0 wretched lot of man, when he has lost that for which he was made! 0 hard and terrible fate! Alas, what has he lost, and what has he found? What has departed, and what remains? He has lost the blessedness for which he was made, and has found the misery for which he was not made. That has departed without which nothing is happy, and that remains which, in itself, is only miserable. Man once did eat the bread of angels, for which he hungers now; he eateth now the bread of sorrows, of which he knew not then. Alas! for the mourning of all mankind, for the universal lamentation of the sons of Hades! He choked with satiety, we sigh with hunger. He abounded, we beg. He possessed in happiness, and miserably forsook his possession; we suffer want in unhappiness, and feel a miserable longing, and alas! we remain empty.
Why did he not keep for us, when he could so easily, that whose lack we should feel so heavily? Why did he shut us away from the light, and cover us over with darkness? With what purpose did he rob us of life, and inflict death upon us? Wretches that we are, whence have we been driven out; whither are we driven on? Whence hurled? Whither consigned to ruin? From a native country into exile, from the vision of God into our present blindness, from the joy of immortality into the bitterness and horror of death. Miserable exchange of how great a good, for how great an evil! Heavy loss, heavy grief heavy all our fate!
But alas! wretched that I am, one of the sons of Eve, far removed from God! What have I undertaken? What have I accomplished? Whither was I striving? How far have I come? To what did I aspire? Amid what thoughts am I sighing? I sought blessings, and lo! confusion. I strove toward God, and I stumbled on myself. I sought calm in privacy, and I found tribulation and grief, in my inmost thoughts. I wished to smile in the joy of my mind, and I am compelled to frown by the sorrow of my heart. Gladness was hoped for, and lo! a source of frequent sighs!
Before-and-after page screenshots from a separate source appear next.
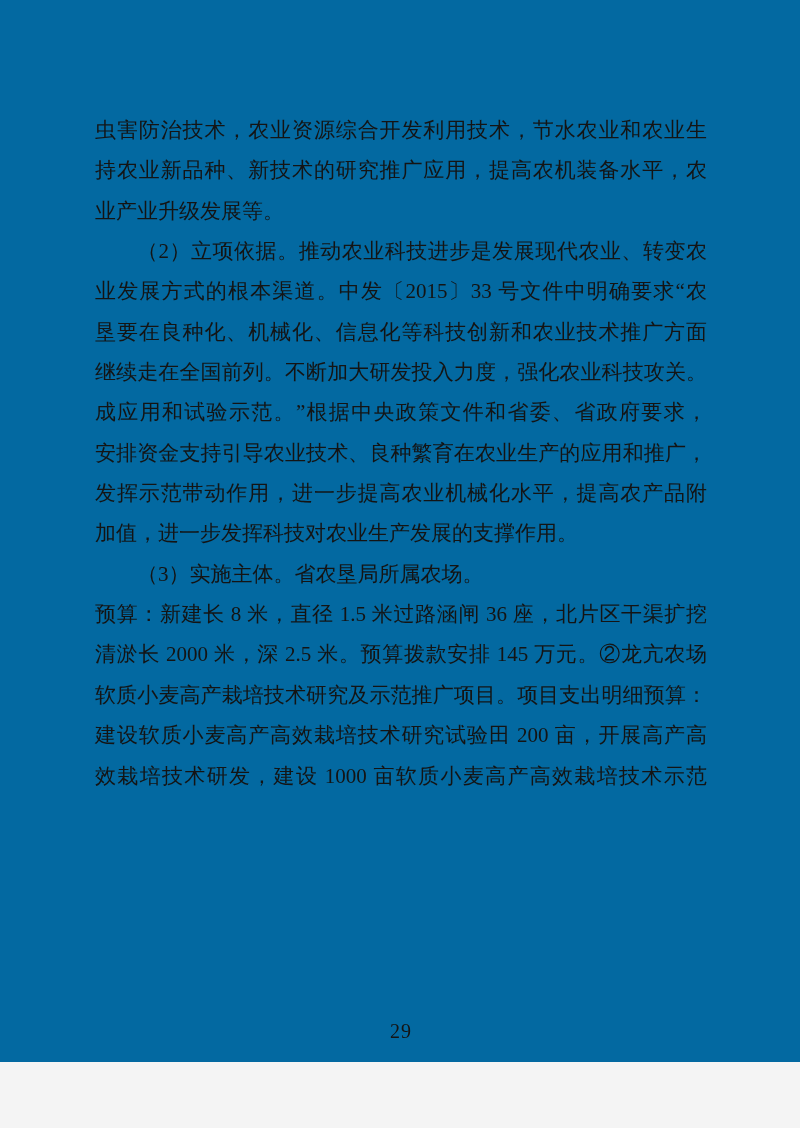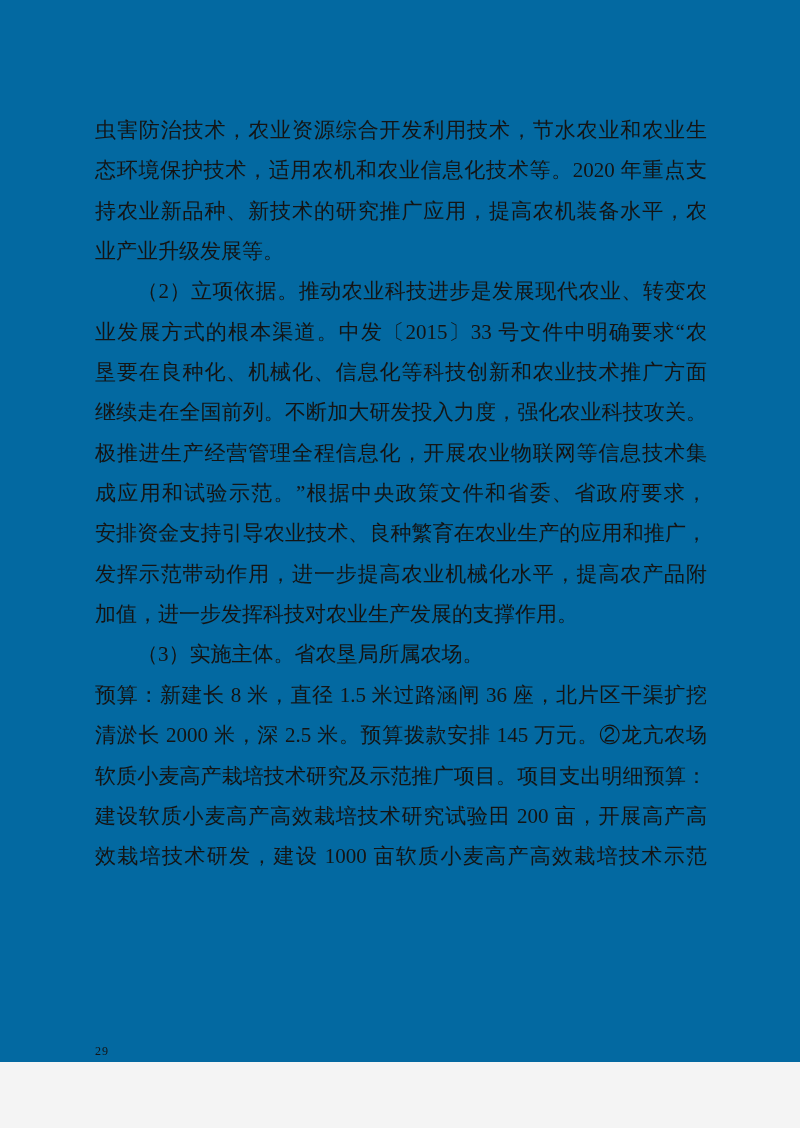--- a/index.html
+++ b/index.html
@@ -54,7 +54,6 @@
 <div class="page">
   <div class="text-body" id="text-body">
       <div class="line">虫害防治技术，农业资源综合开发利用技术，节水农业和农业生</div>
-      <div class="line">态环境保护技术，适用农机和农业信息化技术等。2020 年重点支</div>
       <div class="line">持农业新品种、新技术的研究推广应用，提高农机装备水平，农</div>
       <div class="line last">业产业升级发展等。</div>
       <div class="line indent">（2）立项依据。推动农业科技进步是发展现代农业、转变农</div>

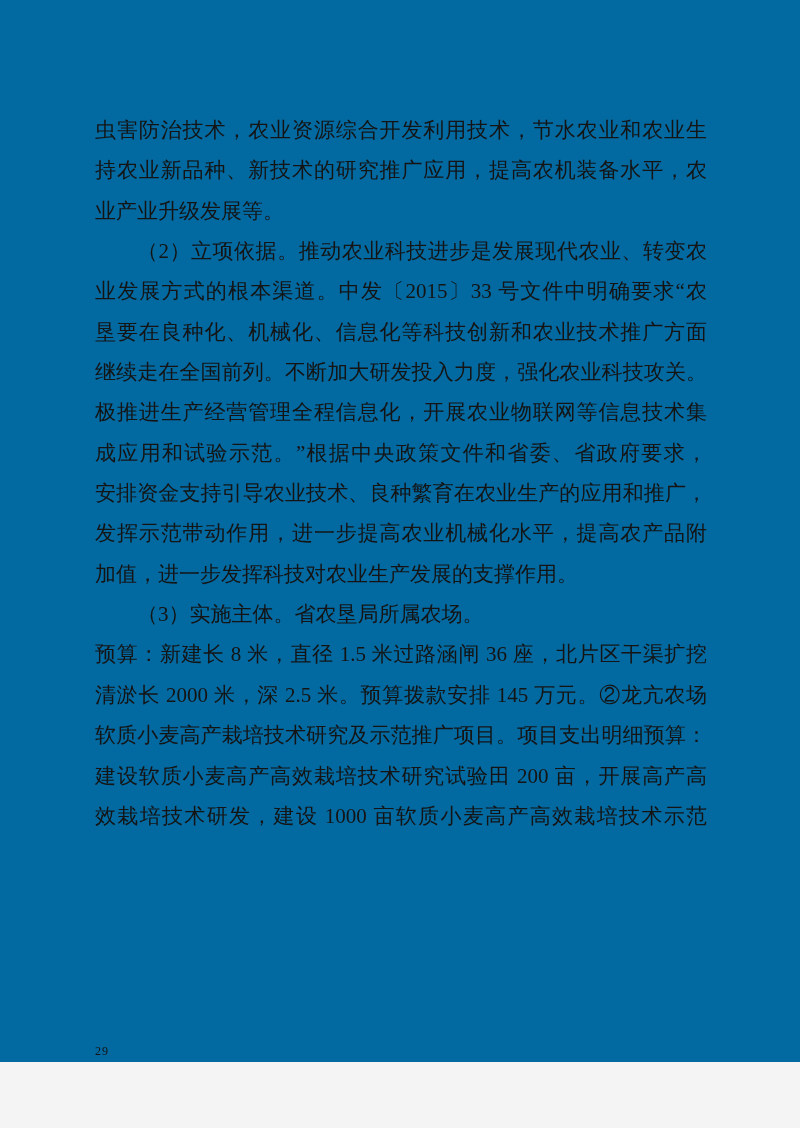--- a/index.html
+++ b/index.html
@@ -60,7 +60,6 @@
       <div class="line">业发展方式的根本渠道。中发〔2015〕33 号文件中明确要求“农</div>
       <div class="line">垦要在良种化、机械化、信息化等科技创新和农业技术推广方面</div>
       <div class="line">继续走在全国前列。不断加大研发投入力度，强化农业科技攻关。</div>
-      <div class="line">极推进生产经营管理全程信息化，开展农业物联网等信息技术集</div>
       <div class="line">成应用和试验示范。”根据中央政策文件和省委、省政府要求，</div>
       <div class="line">安排资金支持引导农业技术、良种繁育在农业生产的应用和推广，</div>
       <div class="line">发挥示范带动作用，进一步提高农业机械化水平，提高农产品附</div>

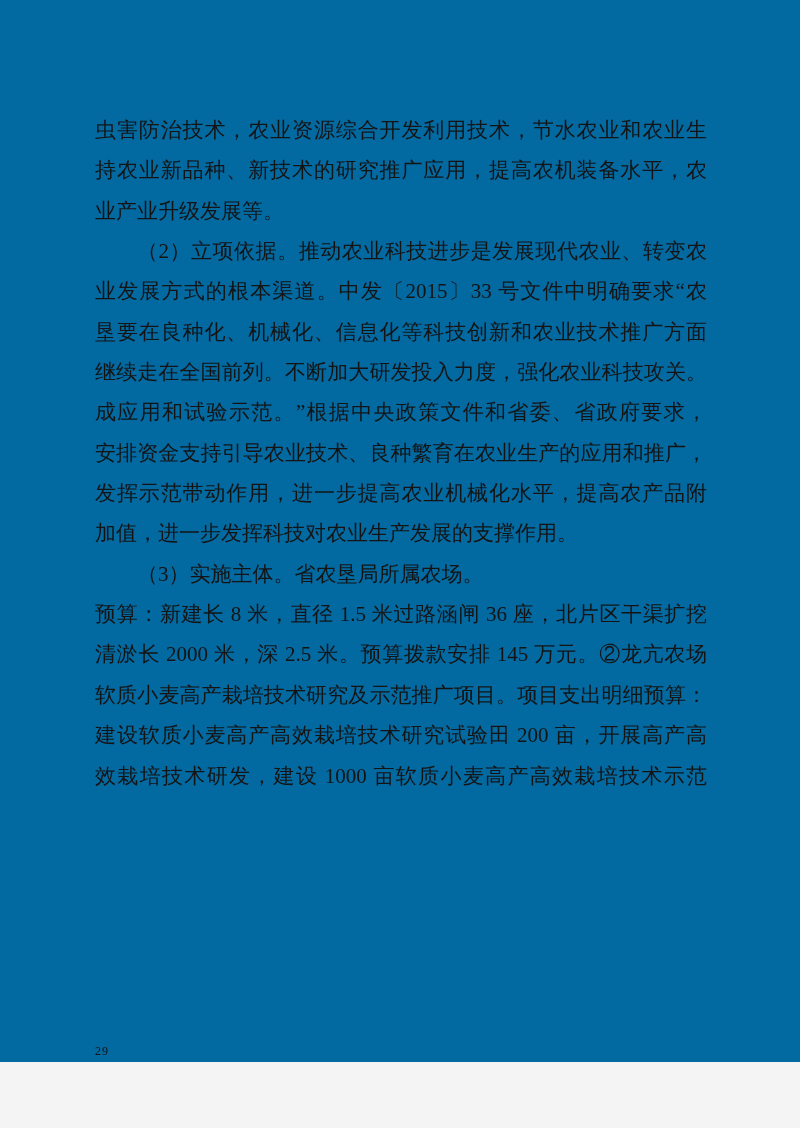--- a/index.html
+++ b/index.html
@@ -40,10 +40,11 @@
   }
   .page-number {
     position: absolute;
-    top: 1044px;
+    top: 1020px;
     left: 95px;
     width: 612px;
-    font-size: 12px;
+    text-align: center;
+    font-size: 20px;
     letter-spacing: 1px;
     color: #141414;
   }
And you too, O Lord, how long? How long, O Lord, do you forget us; how long do you turn your face from us? When will you look upon us, and hear us? When will you enlighten our eyes, and show us your face? When will you restore yourself to us? Look upon us, Lord; hear us, enlighten us, reveal yourself to us. Restore yourself to us, that it may be well with us, --yourself, without whom it is so ill with us. Pity our toilings and strivings toward you since we can do nothing without you. You do invite us; do you help us. I beseech you, O Lord, that I may not lose hope in sighs, but may breathe anew in hope. Lord, my heart is made bitter by its desolation; sweeten you it, I beseech you, with your consolation. Lord, in hunger I began to seek you; I beseech you that I may not cease to hunger for you. In hunger I have come to you; let me not go unfed. I have come in poverty to the Rich, in misery to the Compassionate; let me not return empty and despised. And if, before I eat, I sigh, grant, even after sighs, that which I may eat. Lord, I am bowed down and can only look downward; raise me up that I may look upward. My iniquities have gone over my head; they overwhelm me; and, like a heavy load, they weigh me down. Free me from them; unburden me, that the pit of iniquities may not close over me.
Be it mine to look up to your light, even from afar, even from the depths. Teach me to seek you, and reveal yourself to me, when I seek you, for I cannot seek you, except you teach me, nor find you, except you reveal yourself. Let me seek you in longing, let me long for you in seeking; let me find you in love, and love you in finding. Lord, I acknowledge and I thank you that you has created me in this your image, in order that I may be mindful of you, may conceive of you, and love you; but that image has been so consumed and wasted away by vices, and obscured by the smoke of wrong-doing, that it cannot achieve that for which it was made, except you renew it, and create it anew. I do not endeavor, O Lord, to penetrate your sublimity, for in no wise do I compare my understanding with that; but I long to understand in some degree your truth, which my heart believes and loves. For I do not seek to understand that I may believe, but I believe in order to understand. For this also I believe, --that unless I believed, I should not understand.